Arlington Park, Rachel Cusk
One of my generally ongoing goals is to read my older books. I have a lot of books from 2008 and 2009 in particular when I went a little crazy about charity shops and bought a lot of books I’d heard of or had recommended for very low prices. I don’t really frequent charity shops for books any more; I tend to instead donate my books to them and donate money to causes I care about, while spending my money in physical bookshops to do my little bit to keep them going. But in any case, Arlington Park is one of these books and I thought it would be a quick and easy one to tick off the list before I let myself read more Robin Hobb.
Unfortunately, I can’t really say I enjoyed it. The book takes place over a single day set in the upper middle class suburb of Arlington Park, told by a rotating group of women who are extremely dissatisfied with their lives. The women are generally well-off housewives with young children, who feel out of control. One, Juliet, feels that her life and potential has been sucked out of her by her husband and children; another keeps a meticulously tidy house to ward off death and views her children as obstacles; a third, Christine, has spent most of her life escaping her lower-class childhood and seems to insist she’s “solving the world’s problems” in the midst of shopping and casual disregard for her children.
This book I felt had edges of something powerful, as there is certainly a case for discontent in the boundaries of a woman’s life when it’s ruled by other people, but it bothered me. It goes too far and it’s too easy to look at these women and think, first world problems.

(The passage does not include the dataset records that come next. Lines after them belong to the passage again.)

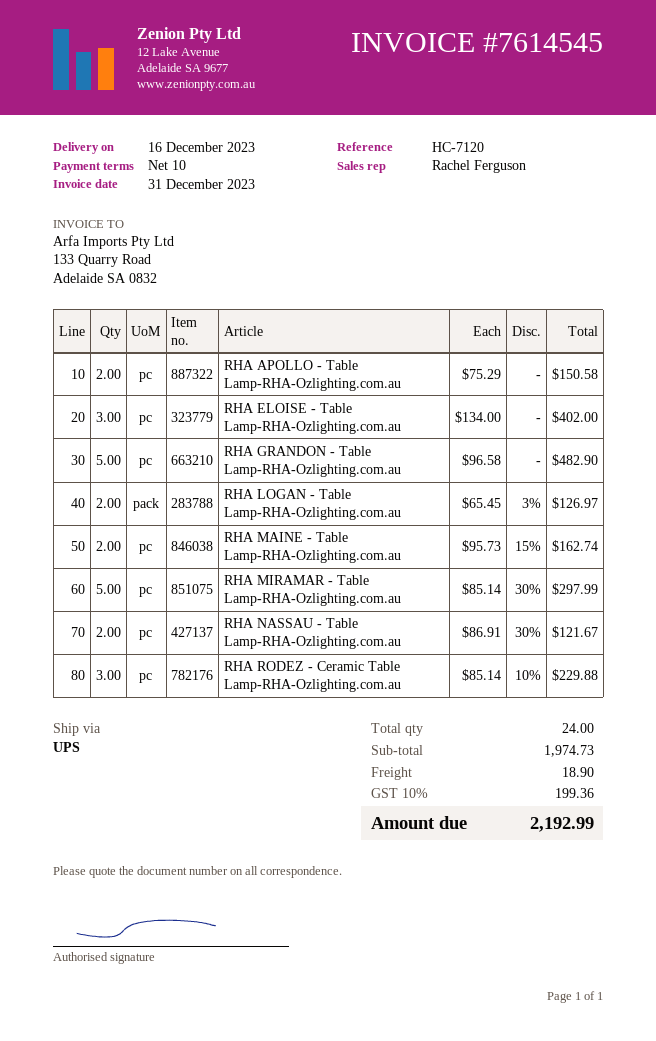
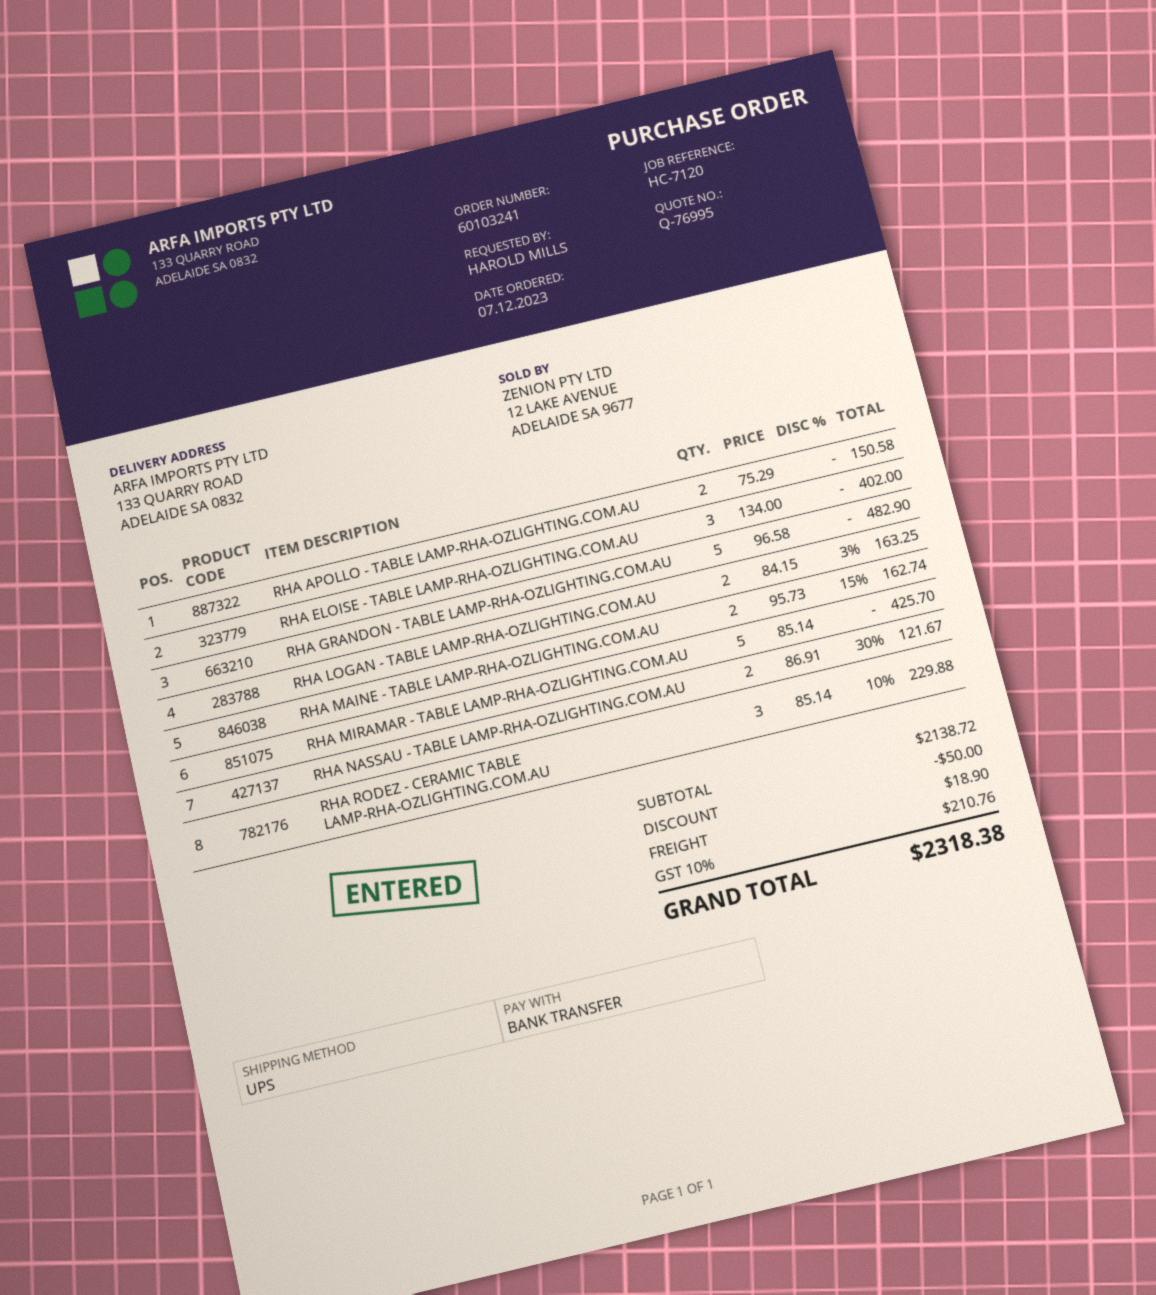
RHA LOGAN - Table Lamp-RHA-Ozlighting.com.au: 2 x 65.45 - 3% = 126.97 -> 2 x 84.15 - 3% = 163.25
RHA MIRAMAR - Table Lamp-RHA-Ozlighting.com.au: 5 x 85.14 - 30% = 297.99 -> 5 x 85.14 = 425.70
subtotal: 1974.73 -> 2138.72
discount: none -> 50.00
tax: 10% = 199.36 -> 10% = 210.76
total: 2192.99 -> 2318.38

Things happen to them, rather than any of them taking control, and the women who did try to seize the agency in their lives were still universally unhappy. This is namely Maisie who chose to leave London and is now busily unhappily unmoored in Arlington Park. Everyone and everything is at a distance to these women. I think the author was trying to get across that material and surface wealth – having a good looking, working husband and children, a nice big house, lots of free time – doesn’t equal happiness, but I just wanted them to take control of their lives. Christine I felt was the one who epitomised the whole sentiment of the book; she is the one who says she’s solving the world’s problems, but all she’s doing is complaining about her own, feeling afraid of people “below” her because she doesn’t want to be one of those people, and virtually ignoring her children in the meantime. All of these women complain, but I wanted them to do what I would do (or at least what I feel I would do); get a babysitter and go to work, or volunteer, or do something different to stop the endless round of complaining about children and husbands. Maybe I missed the point. Have you read this? Did I?
Anyway, not particularly recommended. This is one that will be going back to a charity shop (albeit five years later).
How have you started off your reading year?